**Task instructions**
Without skipping anything, print all of the data exactly.

┏━━

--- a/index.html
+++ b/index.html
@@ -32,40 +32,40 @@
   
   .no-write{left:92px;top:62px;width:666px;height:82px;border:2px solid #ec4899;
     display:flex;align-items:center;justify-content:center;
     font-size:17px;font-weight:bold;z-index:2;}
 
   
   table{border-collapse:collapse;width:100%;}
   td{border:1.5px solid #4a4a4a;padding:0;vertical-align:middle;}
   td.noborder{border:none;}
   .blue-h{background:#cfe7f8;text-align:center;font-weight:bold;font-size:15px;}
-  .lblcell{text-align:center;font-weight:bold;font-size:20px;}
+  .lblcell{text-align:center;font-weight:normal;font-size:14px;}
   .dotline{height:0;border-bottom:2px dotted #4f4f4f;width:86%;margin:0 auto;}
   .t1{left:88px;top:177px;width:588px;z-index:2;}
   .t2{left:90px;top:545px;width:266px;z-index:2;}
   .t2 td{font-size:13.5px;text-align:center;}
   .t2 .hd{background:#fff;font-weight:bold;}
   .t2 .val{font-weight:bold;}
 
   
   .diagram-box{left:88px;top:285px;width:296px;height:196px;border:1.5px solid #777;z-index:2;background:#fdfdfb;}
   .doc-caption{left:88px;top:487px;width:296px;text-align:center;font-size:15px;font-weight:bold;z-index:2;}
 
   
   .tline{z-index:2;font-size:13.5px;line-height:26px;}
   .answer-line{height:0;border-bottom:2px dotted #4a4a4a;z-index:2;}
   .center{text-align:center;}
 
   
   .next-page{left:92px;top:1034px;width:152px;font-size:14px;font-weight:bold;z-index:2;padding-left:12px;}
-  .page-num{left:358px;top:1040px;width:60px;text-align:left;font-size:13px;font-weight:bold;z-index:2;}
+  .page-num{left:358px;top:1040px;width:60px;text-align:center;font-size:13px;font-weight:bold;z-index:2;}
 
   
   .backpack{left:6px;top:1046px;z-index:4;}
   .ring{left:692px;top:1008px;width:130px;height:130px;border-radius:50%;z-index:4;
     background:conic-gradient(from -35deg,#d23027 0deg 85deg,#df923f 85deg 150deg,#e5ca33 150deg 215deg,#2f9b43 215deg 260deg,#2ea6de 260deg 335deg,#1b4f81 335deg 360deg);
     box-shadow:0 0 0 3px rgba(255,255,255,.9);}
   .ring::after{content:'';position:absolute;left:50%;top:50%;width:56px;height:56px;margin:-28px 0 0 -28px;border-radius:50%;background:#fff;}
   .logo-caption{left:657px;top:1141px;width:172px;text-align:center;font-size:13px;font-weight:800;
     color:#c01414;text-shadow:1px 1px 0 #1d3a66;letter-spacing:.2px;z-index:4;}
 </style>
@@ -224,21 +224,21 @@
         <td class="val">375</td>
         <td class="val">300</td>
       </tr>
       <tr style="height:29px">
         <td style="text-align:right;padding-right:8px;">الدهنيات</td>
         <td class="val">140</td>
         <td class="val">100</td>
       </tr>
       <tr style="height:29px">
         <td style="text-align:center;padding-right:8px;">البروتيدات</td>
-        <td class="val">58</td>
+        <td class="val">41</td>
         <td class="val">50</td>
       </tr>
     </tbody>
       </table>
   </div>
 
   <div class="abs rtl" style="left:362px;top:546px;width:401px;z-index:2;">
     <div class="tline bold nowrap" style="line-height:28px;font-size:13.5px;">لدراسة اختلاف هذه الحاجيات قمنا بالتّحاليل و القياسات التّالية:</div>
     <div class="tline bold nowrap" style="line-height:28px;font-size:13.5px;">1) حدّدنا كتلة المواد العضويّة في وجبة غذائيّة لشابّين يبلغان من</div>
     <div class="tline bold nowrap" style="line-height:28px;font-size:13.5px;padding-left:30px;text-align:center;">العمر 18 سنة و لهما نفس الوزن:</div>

┗━━

**Response below**
--- a/index.html
+++ b/index.html
@@ -32,40 +32,40 @@
   
   .no-write{left:92px;top:62px;width:666px;height:82px;border:2px solid #ec4899;
     display:flex;align-items:center;justify-content:center;
     font-size:17px;font-weight:bold;z-index:2;}
 
   
   table{border-collapse:collapse;width:100%;}
   td{border:1.5px solid #4a4a4a;padding:0;vertical-align:middle;}
   td.noborder{border:none;}
   .blue-h{background:#cfe7f8;text-align:center;font-weight:bold;font-size:15px;}
-  .lblcell{text-align:center;font-weight:bold;font-size:20px;}
+  .lblcell{text-align:center;font-weight:normal;font-size:14px;}
   .dotline{height:0;border-bottom:2px dotted #4f4f4f;width:86%;margin:0 auto;}
   .t1{left:88px;top:177px;width:588px;z-index:2;}
   .t2{left:90px;top:545px;width:266px;z-index:2;}
   .t2 td{font-size:13.5px;text-align:center;}
   .t2 .hd{background:#fff;font-weight:bold;}
   .t2 .val{font-weight:bold;}
 
   
   .diagram-box{left:88px;top:285px;width:296px;height:196px;border:1.5px solid #777;z-index:2;background:#fdfdfb;}
   .doc-caption{left:88px;top:487px;width:296px;text-align:center;font-size:15px;font-weight:bold;z-index:2;}
 
   
   .tline{z-index:2;font-size:13.5px;line-height:26px;}
   .answer-line{height:0;border-bottom:2px dotted #4a4a4a;z-index:2;}
   .center{text-align:center;}
 
   
   .next-page{left:92px;top:1034px;width:152px;font-size:14px;font-weight:bold;z-index:2;padding-left:12px;}
-  .page-num{left:358px;top:1040px;width:60px;text-align:left;font-size:13px;font-weight:bold;z-index:2;}
+  .page-num{left:358px;top:1040px;width:60px;text-align:center;font-size:13px;font-weight:bold;z-index:2;}
 
   
   .backpack{left:6px;top:1046px;z-index:4;}
   .ring{left:692px;top:1008px;width:130px;height:130px;border-radius:50%;z-index:4;
     background:conic-gradient(from -35deg,#d23027 0deg 85deg,#df923f 85deg 150deg,#e5ca33 150deg 215deg,#2f9b43 215deg 260deg,#2ea6de 260deg 335deg,#1b4f81 335deg 360deg);
     box-shadow:0 0 0 3px rgba(255,255,255,.9);}
   .ring::after{content:'';position:absolute;left:50%;top:50%;width:56px;height:56px;margin:-28px 0 0 -28px;border-radius:50%;background:#fff;}
   .logo-caption{left:657px;top:1141px;width:172px;text-align:center;font-size:13px;font-weight:800;
     color:#c01414;text-shadow:1px 1px 0 #1d3a66;letter-spacing:.2px;z-index:4;}
 </style>
@@ -224,21 +224,21 @@
         <td class="val">375</td>
         <td class="val">300</td>
       </tr>
       <tr style="height:29px">
         <td style="text-align:right;padding-right:8px;">الدهنيات</td>
         <td class="val">140</td>
         <td class="val">100</td>
       </tr>
       <tr style="height:29px">
         <td style="text-align:center;padding-right:8px;">البروتيدات</td>
-        <td class="val">58</td>
+        <td class="val">41</td>
         <td class="val">50</td>
       </tr>
     </tbody>
       </table>
   </div>
 
   <div class="abs rtl" style="left:362px;top:546px;width:401px;z-index:2;">
     <div class="tline bold nowrap" style="line-height:28px;font-size:13.5px;">لدراسة اختلاف هذه الحاجيات قمنا بالتّحاليل و القياسات التّالية:</div>
     <div class="tline bold nowrap" style="line-height:28px;font-size:13.5px;">1) حدّدنا كتلة المواد العضويّة في وجبة غذائيّة لشابّين يبلغان من</div>
     <div class="tline bold nowrap" style="line-height:28px;font-size:13.5px;padding-left:30px;text-align:center;">العمر 18 سنة و لهما نفس الوزن:</div>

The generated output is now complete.